I wasted half a day playing with West Point Bridge Designer 2011, a free game released as part of a contest each year by West Point. I have been unable to get to the contest web page for more details that what is incorporated into the game software. So far as I can tell, the contest is for middle school and high school students to design a bridge that meets load limitation requirements for the lowest possible cost. The cost model is simple, but tricky, as it includes costs for both the weight of the different sorts of steels and the number of different dimensions of tubes that are needed, as well as the number of connectors. The costs of excavation, fill, and abutments are also estimated.

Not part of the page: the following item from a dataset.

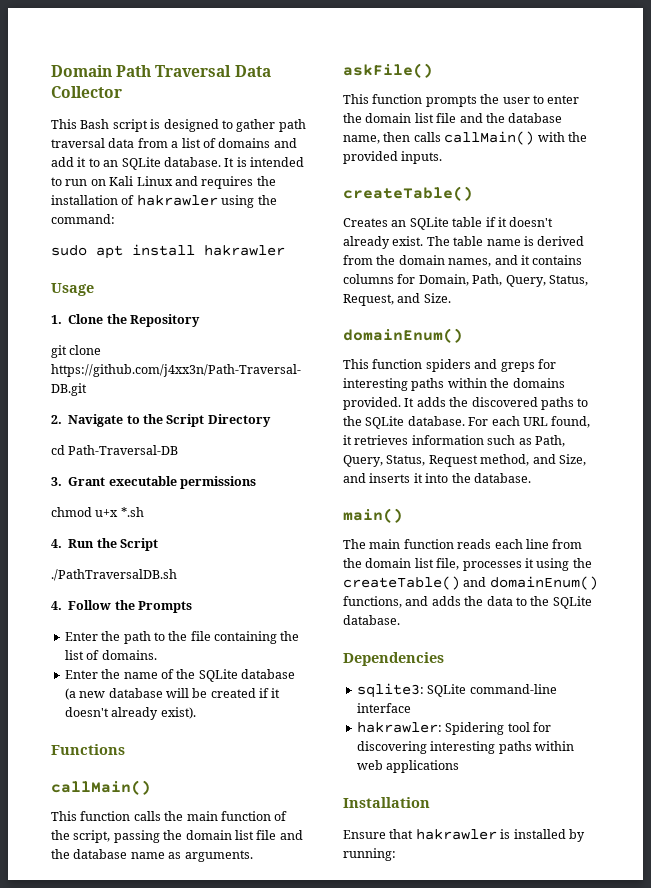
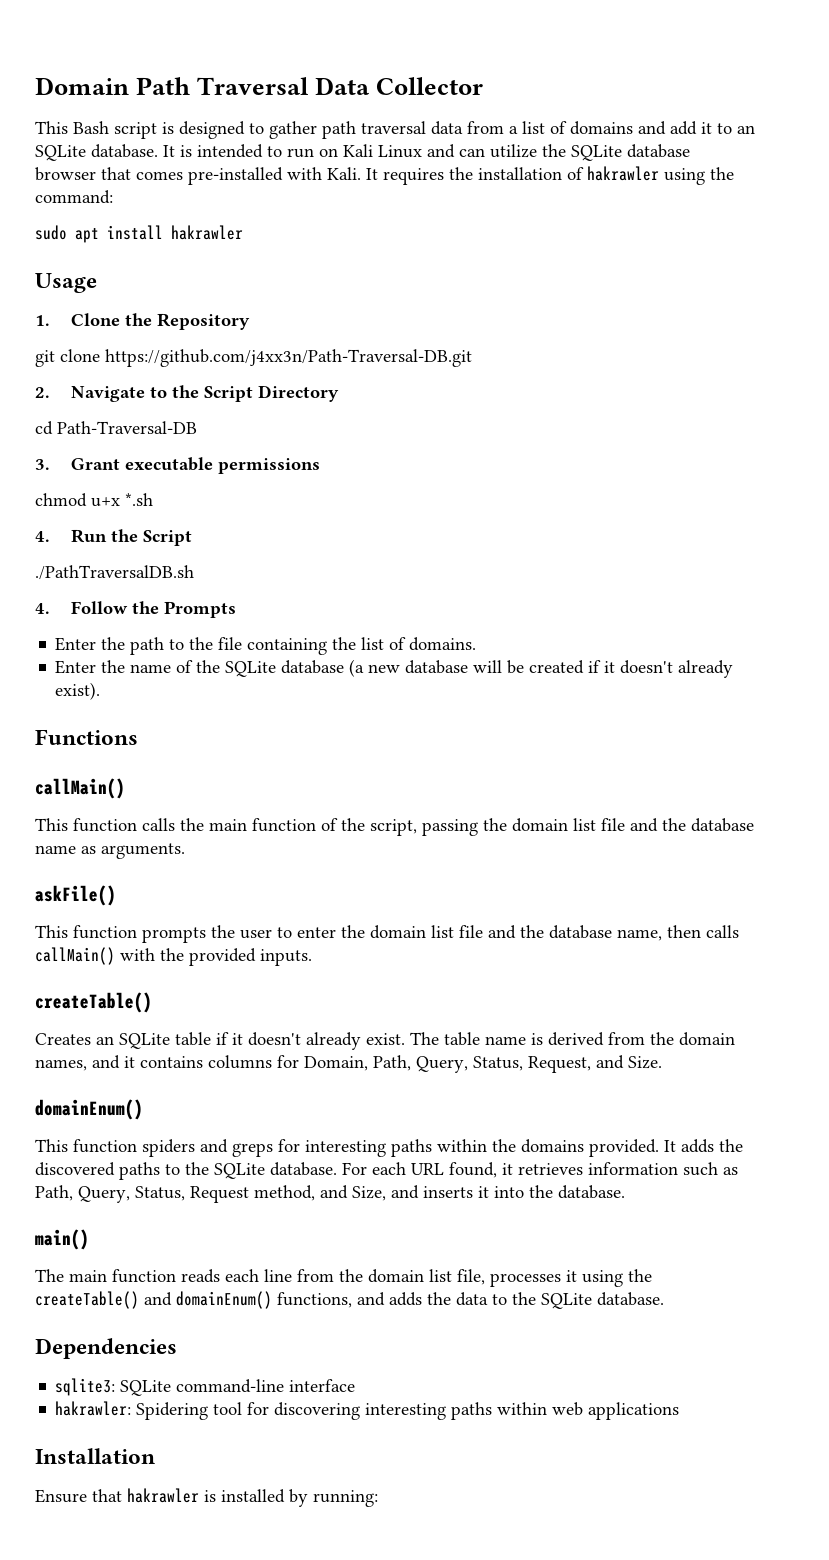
- It is intended to run on Kali Linux and requires the installation of hakrawler using the command:
+ It is intended to run on Kali Linux and can utilize the SQLite database browser that comes pre-installed with Kali. It requires the installation of hakrawler using the command:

Each year West Point releases a new version of the software with a new bridge-design challenge, and with various upgrades to the software. Older versions of the software ran only on Windows, but the 2011 version runs on Mac OS X as well, and there is some talk in the documentation that they might support Linux in future (if there is demand).
Sample designs are given, but they are ridiculously overbuilt—much more expensive than even my first try at building a bridge, when I didn’t even know the cost model, but was just building a bridge that looked pretty and making the beams thicker until it held up. I suppose they were included to make kids feel good about their design skills fairly quickly.
The software gives templates for some standard trusses (Howe, Warren, and Pratt), which helps particularly in creating arch bridges. I’ve not played around much with other sorts of bridges, but I managed to make several different arch bridges for about $167k (with the symmetric load—it took me about $170k for the asymmetric load). For all of them, I modified a Pratt truss, as it seemed to be the cheapest for the needed strength. Tweaking got me something between a Pratt and a Warren truss.
In the animation, the bridges flex rather alarmingly, because the vertical deflection is exaggerated, unless you turn that feature off in the animation controls.